→ **Directions**
Find the line with "A G Cox MS | ShapeSTLength: 162,479.66" in the records below. Copy it and every line after it, up to and including the line with "Totals | Allowance: 128,422.35 -> 139,706.19".

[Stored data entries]
━━━━
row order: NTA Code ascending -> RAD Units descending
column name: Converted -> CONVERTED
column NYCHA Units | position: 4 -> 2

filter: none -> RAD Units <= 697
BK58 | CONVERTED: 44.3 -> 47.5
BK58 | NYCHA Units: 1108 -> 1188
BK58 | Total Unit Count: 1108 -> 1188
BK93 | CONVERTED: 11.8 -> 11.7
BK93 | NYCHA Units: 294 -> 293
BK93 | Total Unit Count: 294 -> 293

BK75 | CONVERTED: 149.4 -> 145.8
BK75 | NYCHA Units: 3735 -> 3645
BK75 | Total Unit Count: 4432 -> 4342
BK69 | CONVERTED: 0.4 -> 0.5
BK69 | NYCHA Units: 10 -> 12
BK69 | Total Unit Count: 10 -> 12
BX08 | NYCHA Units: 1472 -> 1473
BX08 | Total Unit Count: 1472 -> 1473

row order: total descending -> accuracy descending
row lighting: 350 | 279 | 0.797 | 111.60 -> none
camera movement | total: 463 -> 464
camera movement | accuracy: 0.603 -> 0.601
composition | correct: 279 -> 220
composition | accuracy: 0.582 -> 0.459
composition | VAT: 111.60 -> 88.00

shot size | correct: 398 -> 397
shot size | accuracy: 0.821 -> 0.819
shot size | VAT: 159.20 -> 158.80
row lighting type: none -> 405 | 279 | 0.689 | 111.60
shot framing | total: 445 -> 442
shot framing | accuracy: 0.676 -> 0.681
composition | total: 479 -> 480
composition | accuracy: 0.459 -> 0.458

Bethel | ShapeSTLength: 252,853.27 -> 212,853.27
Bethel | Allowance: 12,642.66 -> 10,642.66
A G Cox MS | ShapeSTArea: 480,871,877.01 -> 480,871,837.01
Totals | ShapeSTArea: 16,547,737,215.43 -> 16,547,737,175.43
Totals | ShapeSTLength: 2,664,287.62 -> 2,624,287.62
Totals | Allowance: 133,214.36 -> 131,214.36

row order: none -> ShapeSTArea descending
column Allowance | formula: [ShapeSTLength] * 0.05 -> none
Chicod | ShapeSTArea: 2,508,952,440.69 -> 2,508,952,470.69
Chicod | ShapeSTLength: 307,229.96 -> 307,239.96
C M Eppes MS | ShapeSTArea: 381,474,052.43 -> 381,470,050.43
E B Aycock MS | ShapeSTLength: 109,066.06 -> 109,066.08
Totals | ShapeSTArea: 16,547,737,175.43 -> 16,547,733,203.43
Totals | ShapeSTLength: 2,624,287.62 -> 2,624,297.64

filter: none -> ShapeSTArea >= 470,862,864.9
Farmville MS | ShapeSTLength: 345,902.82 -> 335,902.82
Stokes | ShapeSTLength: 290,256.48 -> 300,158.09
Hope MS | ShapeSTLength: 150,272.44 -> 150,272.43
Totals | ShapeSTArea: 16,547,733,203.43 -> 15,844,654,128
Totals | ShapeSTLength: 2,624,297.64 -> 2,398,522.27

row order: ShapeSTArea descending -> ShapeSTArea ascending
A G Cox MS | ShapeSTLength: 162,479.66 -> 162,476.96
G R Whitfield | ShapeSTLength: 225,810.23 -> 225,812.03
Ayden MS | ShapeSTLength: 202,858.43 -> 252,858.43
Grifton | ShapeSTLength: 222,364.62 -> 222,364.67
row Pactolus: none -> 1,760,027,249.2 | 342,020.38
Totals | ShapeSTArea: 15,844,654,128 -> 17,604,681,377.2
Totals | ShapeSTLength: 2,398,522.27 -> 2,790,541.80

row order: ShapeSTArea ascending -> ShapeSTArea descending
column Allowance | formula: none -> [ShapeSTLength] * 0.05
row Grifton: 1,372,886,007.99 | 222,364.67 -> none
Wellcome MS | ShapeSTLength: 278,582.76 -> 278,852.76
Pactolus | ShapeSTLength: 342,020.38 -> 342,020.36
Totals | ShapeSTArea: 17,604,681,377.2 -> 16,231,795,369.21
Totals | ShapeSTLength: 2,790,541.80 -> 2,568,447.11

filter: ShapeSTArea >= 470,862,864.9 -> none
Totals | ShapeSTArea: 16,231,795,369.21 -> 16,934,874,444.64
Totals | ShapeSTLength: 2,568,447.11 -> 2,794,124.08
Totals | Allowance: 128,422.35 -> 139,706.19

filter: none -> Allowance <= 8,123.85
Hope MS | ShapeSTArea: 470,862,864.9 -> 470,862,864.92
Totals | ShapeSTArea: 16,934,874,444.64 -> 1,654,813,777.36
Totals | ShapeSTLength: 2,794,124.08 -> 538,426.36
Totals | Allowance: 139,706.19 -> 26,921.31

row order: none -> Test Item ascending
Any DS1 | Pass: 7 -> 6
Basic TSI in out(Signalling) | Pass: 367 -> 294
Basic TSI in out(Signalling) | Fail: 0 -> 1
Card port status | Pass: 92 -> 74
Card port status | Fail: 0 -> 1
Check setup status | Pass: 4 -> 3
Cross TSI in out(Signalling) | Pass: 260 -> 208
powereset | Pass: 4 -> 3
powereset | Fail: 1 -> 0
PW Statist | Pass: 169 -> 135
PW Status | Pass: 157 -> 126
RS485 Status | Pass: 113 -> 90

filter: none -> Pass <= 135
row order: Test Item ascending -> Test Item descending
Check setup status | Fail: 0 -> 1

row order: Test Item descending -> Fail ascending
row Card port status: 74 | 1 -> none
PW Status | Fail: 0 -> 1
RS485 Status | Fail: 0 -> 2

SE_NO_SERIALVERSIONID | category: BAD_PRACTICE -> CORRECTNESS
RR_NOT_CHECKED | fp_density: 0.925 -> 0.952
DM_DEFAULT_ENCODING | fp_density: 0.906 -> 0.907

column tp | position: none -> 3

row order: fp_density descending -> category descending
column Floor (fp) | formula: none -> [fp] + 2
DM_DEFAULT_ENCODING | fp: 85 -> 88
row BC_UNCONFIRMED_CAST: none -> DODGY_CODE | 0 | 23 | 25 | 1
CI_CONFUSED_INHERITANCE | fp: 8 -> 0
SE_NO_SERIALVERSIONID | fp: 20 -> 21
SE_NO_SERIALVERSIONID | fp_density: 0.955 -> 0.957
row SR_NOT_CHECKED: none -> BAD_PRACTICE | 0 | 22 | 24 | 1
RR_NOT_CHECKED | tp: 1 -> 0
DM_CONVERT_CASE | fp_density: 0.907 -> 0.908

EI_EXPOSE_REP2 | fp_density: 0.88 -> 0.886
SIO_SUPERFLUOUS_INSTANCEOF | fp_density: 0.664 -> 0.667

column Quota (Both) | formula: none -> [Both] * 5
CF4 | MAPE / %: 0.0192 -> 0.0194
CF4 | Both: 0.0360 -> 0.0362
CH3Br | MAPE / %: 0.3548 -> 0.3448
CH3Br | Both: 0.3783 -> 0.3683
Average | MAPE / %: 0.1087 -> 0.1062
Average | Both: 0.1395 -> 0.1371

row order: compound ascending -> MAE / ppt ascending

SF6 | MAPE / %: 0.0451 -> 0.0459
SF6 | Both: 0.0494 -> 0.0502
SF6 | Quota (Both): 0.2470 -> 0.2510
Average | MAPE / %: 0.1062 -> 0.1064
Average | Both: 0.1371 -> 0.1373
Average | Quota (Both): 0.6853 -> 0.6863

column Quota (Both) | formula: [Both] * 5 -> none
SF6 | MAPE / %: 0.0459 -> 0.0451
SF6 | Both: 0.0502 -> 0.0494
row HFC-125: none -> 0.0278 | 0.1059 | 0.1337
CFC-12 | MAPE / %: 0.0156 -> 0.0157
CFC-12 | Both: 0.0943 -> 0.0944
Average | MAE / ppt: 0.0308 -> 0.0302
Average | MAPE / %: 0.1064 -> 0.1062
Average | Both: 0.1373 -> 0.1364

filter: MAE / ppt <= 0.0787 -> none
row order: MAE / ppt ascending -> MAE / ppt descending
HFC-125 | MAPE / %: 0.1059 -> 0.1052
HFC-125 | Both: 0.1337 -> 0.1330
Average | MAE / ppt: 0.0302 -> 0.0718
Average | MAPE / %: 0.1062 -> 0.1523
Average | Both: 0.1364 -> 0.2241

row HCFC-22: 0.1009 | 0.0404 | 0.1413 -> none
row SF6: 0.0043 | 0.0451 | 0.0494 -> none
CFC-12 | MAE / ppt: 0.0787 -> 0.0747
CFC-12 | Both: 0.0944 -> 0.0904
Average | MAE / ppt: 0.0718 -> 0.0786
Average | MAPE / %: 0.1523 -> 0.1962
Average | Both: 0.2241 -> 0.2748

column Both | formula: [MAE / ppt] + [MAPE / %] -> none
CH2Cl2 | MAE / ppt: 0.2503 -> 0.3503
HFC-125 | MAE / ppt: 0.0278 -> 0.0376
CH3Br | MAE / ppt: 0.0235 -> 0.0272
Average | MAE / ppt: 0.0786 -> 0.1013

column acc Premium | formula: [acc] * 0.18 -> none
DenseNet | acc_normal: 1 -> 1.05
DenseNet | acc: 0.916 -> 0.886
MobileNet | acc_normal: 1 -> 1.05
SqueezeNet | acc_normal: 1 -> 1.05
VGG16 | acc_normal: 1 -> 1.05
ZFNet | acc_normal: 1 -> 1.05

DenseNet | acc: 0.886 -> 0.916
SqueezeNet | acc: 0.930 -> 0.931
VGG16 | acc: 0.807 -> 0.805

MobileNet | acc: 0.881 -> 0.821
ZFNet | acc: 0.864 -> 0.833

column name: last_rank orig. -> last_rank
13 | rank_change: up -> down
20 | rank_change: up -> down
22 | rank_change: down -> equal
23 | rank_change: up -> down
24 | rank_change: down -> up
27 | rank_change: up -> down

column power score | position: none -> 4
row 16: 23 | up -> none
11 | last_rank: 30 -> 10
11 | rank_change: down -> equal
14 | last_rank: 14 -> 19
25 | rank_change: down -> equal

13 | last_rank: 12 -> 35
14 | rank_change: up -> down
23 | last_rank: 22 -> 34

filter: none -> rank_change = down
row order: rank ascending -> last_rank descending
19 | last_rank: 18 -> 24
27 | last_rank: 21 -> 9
━━━━
→ **Solved problem**
A G Cox MS | ShapeSTLength: 162,479.66 -> 162,476.96
G R Whitfield | ShapeSTLength: 225,810.23 -> 225,812.03
Ayden MS | ShapeSTLength: 202,858.43 -> 252,858.43
Grifton | ShapeSTLength: 222,364.62 -> 222,364.67
row Pactolus: none -> 1,760,027,249.2 | 342,020.38
Totals | ShapeSTArea: 15,844,654,128 -> 17,604,681,377.2
Totals | ShapeSTLength: 2,398,522.27 -> 2,790,541.80

row order: ShapeSTArea ascending -> ShapeSTArea descending
column Allowance | formula: none -> [ShapeSTLength] * 0.05
row Grifton: 1,372,886,007.99 | 222,364.67 -> none
Wellcome MS | ShapeSTLength: 278,582.76 -> 278,852.76
Pactolus | ShapeSTLength: 342,020.38 -> 342,020.36
Totals | ShapeSTArea: 17,604,681,377.2 -> 16,231,795,369.21
Totals | ShapeSTLength: 2,790,541.80 -> 2,568,447.11

filter: ShapeSTArea >= 470,862,864.9 -> none
Totals | ShapeSTArea: 16,231,795,369.21 -> 16,934,874,444.64
Totals | ShapeSTLength: 2,568,447.11 -> 2,794,124.08
Totals | Allowance: 128,422.35 -> 139,706.19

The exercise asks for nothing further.